> _Problem description_:
Find each line below that includes "JsonProvider", then copy it.

> _Given entries_:
────────────────────

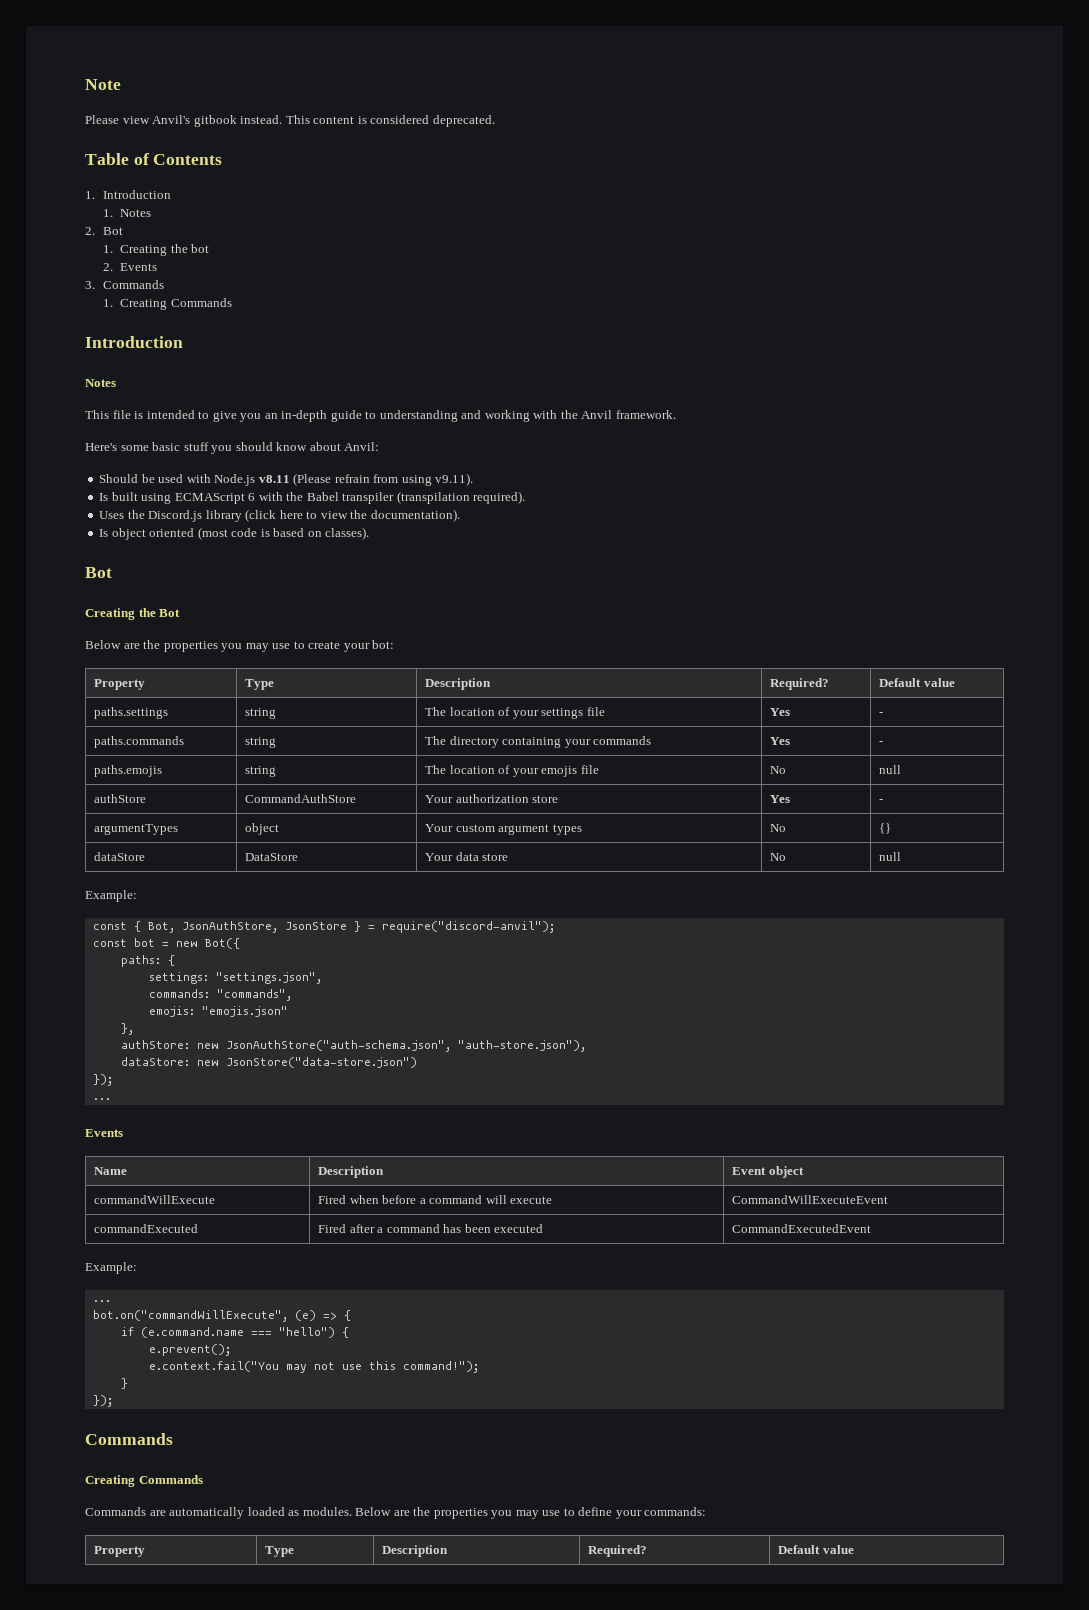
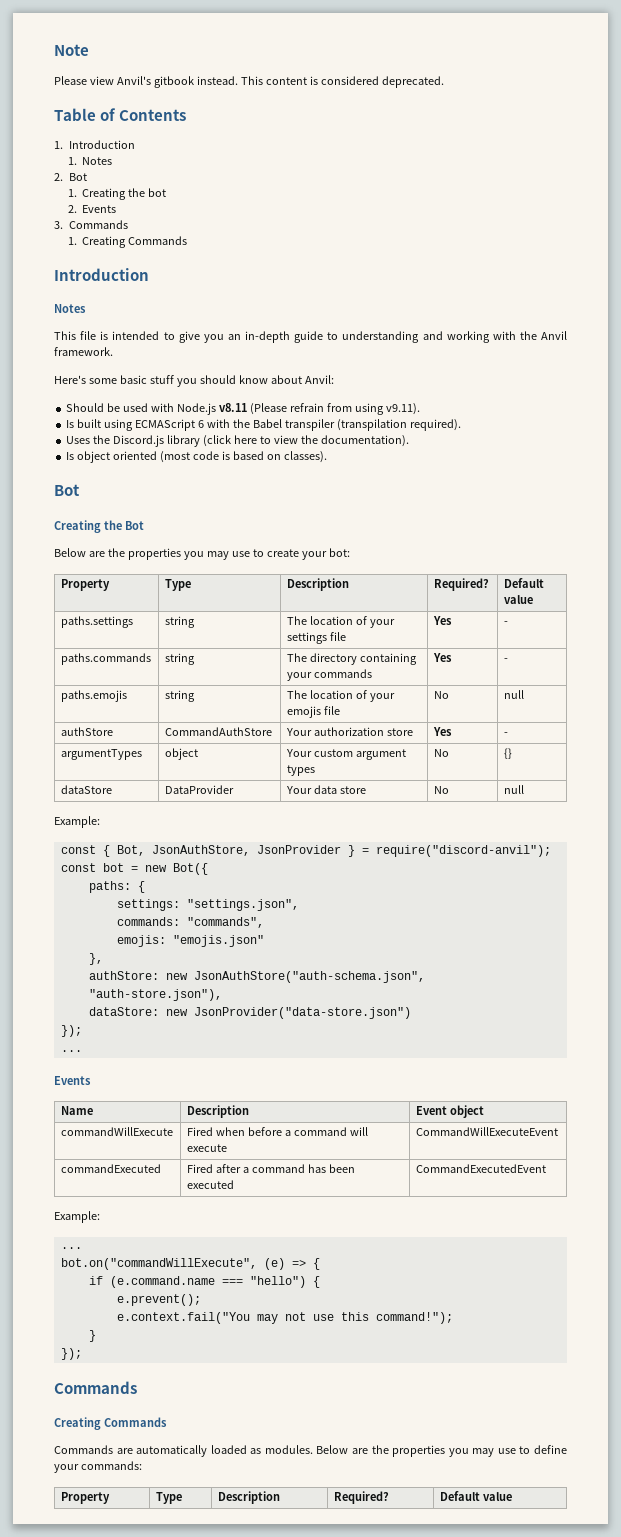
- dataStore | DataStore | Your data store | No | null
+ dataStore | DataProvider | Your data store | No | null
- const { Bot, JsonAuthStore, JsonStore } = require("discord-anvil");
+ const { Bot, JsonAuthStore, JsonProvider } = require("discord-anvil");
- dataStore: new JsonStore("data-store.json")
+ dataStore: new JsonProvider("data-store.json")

────────────────────

> _Exercise answer_:
+ const { Bot, JsonAuthStore, JsonProvider } = require("discord-anvil");
+ dataStore: new JsonProvider("data-store.json")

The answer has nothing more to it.